Six jours après la simulation, retirer les perles des cellules T transduites en récoltant et en réutilisant les cellules. Transférer les cellules dans des tubes coniques de 50 millilitres et placer les tubes dans un aimant pendant une minute. Après avoir recueilli le supernatant contenant des cellules CAR-T et jeté les perles, remettre les cellules en culture à une concentration d’un million de cellules par millilitre dans un flacon de culture.
Utilisez un échantillon de cellules pour la cytométrie du débit afin d’évaluer l’expression de surface des DRC. Incuber le reste pour reprendre l’expansion, puis récolter et cryo-préserver les cellules au huitième jour comme décrit dans le manuscrit. Pour perturber le facteur stimulant de la colonie de macrophages granulocytes, utilisez un ARN guide tel que décrit dans le manuscrit.

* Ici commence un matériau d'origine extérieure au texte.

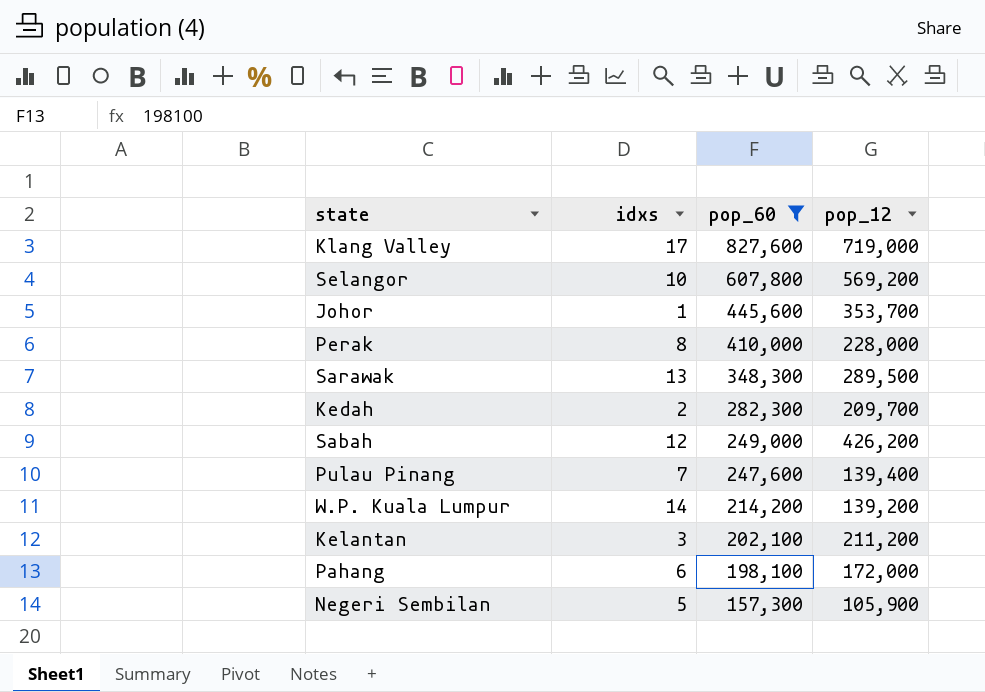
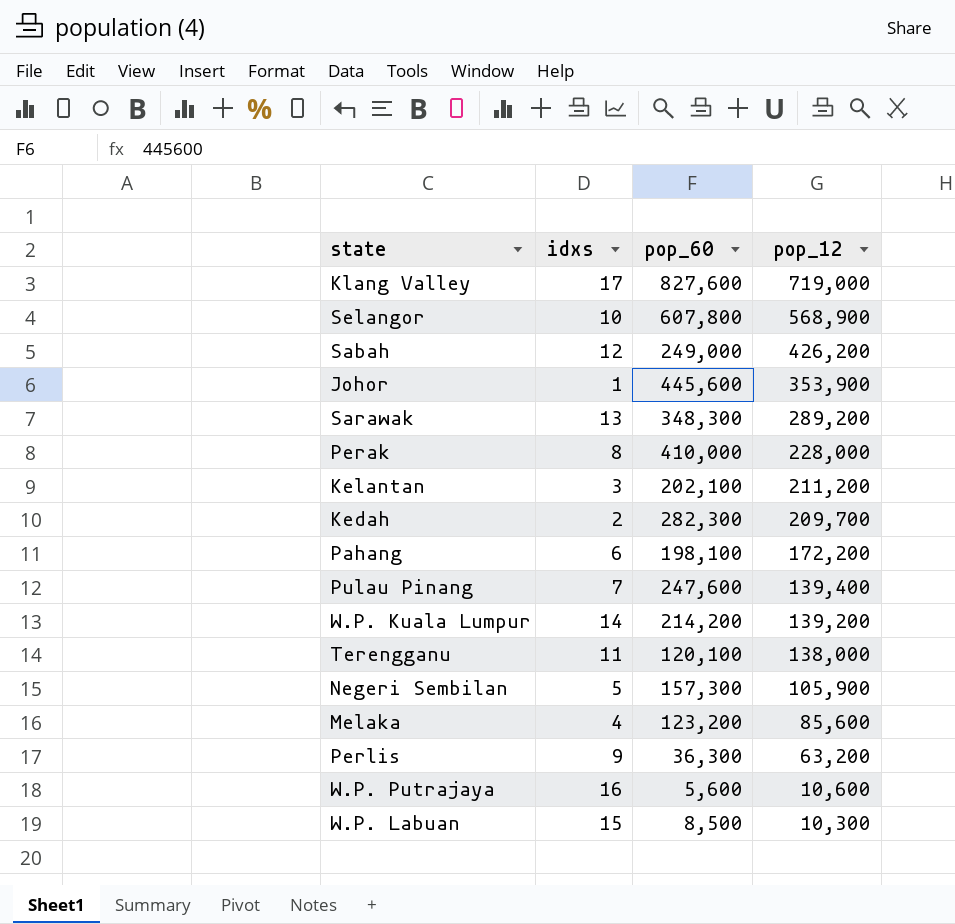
filter: pop_60 >= 157,300 -> none
row order: pop_60 descending -> pop_12 descending
Selangor | pop_12: 569,200 -> 568,900
Johor | pop_12: 353,700 -> 353,900
Sarawak | pop_12: 289,500 -> 289,200
Pahang | pop_12: 172,000 -> 172,200

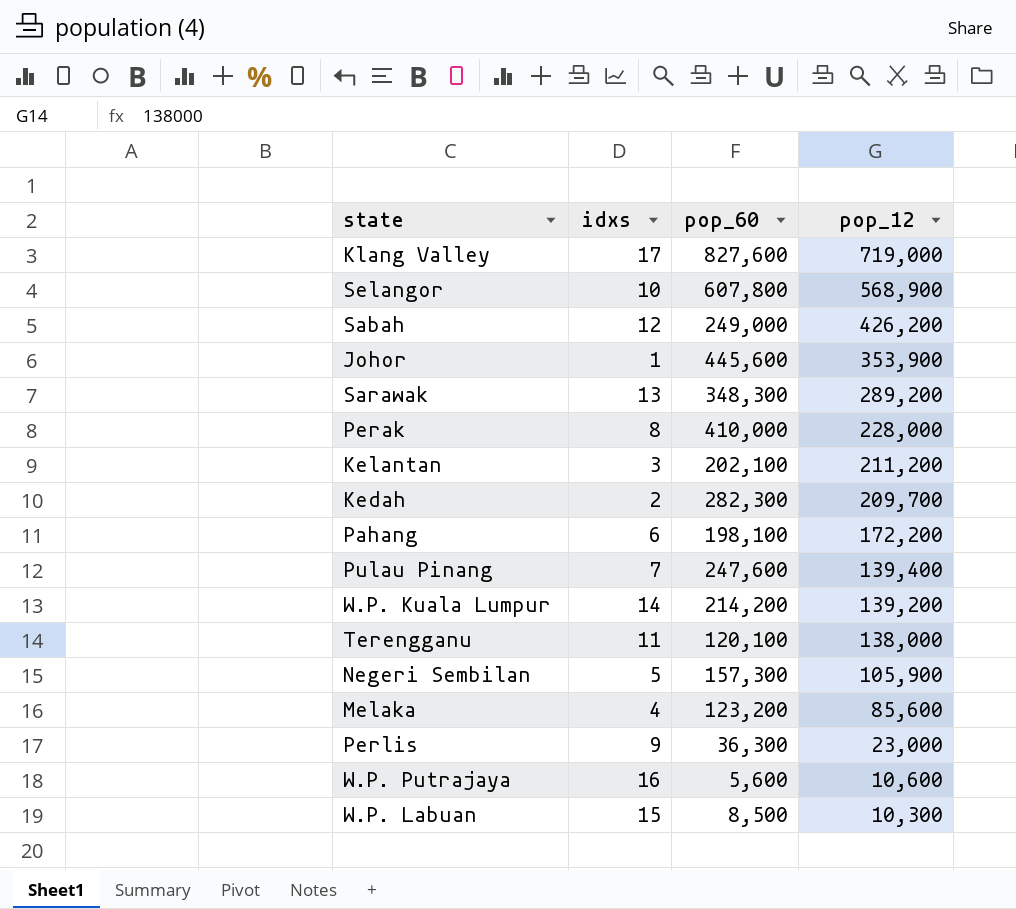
Perlis | pop_12: 63,200 -> 23,000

Incuber les réhésifs transfection à température ambiante pendant 30 minutes. Après l’incubation, ajoutez-les aux 293 cellules T qui ont atteint 70 à 90% de confluence et de la culture des cellules transfectées à 37 degrés Celsius, 5%CO2 pour produire un lentivirus. À 24 et 48 heures, récolter et concentrer le supernatant contenant des virus par ultracentrifugation dans des tubes ultracentrifugeuses de 50 millilitres et congeler à moins 80 degrés Celsius pour une utilisation future.
Puis, le premier jour, résuspendez doucement les T-cells pour briser les rosettes. Dans un laboratoire approuvé par BSL2+, pour produire des cellules CAR-T, ajoutez le lentivirus CAR19 et le lentivirus CRISPR ciblant le GMCSF aux cellules T simulées. Le troisième jour et le cinquième jour pour les cellules T éditées avec succès par lentiCRISPR portant la résistance de puromycine, traitent des cellules avec le dihydrochlorure de puromycine à une concentration d’un microgramme de puromycine par millilitre.
Le séquençage des marées a été utilisé pour confirmer une réduction de GM-CSF dans les cellules CART19 à élimination directe GM-CSF avec une efficacité de perturbation d’environ 71 % Les parcelles de surface des cellules CAR-T entachées sur des cellules CD3 positives vivantes montrent que cart19 et GM-CSF knockout CART19 de type sauvage réussissent et expriment de la même manière le récepteur de surface CAR in vitro. D’autre part, la coloration intracellulaire de GM-CSF par cytométrie d’écoulement également fermée sur les cellules CD3-positives vivantes démontre l’expression diminuée de GM-CSF dans les cellules de KNOCKOUT comparées aux cellules cart19 de type sauvage confirmant le succès fonctionnel du KO. Un soin particulier doit être pris pendant les étapes de transduction de cette procédure car elles sont les plus critiques pour le développement des cellules CAR-T génétiquement modifiées.
La méthodologie décrite peut potentiellement être appliquée à une variété de gènes pour modifier les cellules CAR-T via CRISPR/CAS9 pour aider à générer un produit moins toxique et plus efficace. La technologie CRISPR/CAS9 fournit les stratégies pour cibler directement le génome des cellules CAR-T afin de concevoir des solutions aux lacunes cliniques actuelles.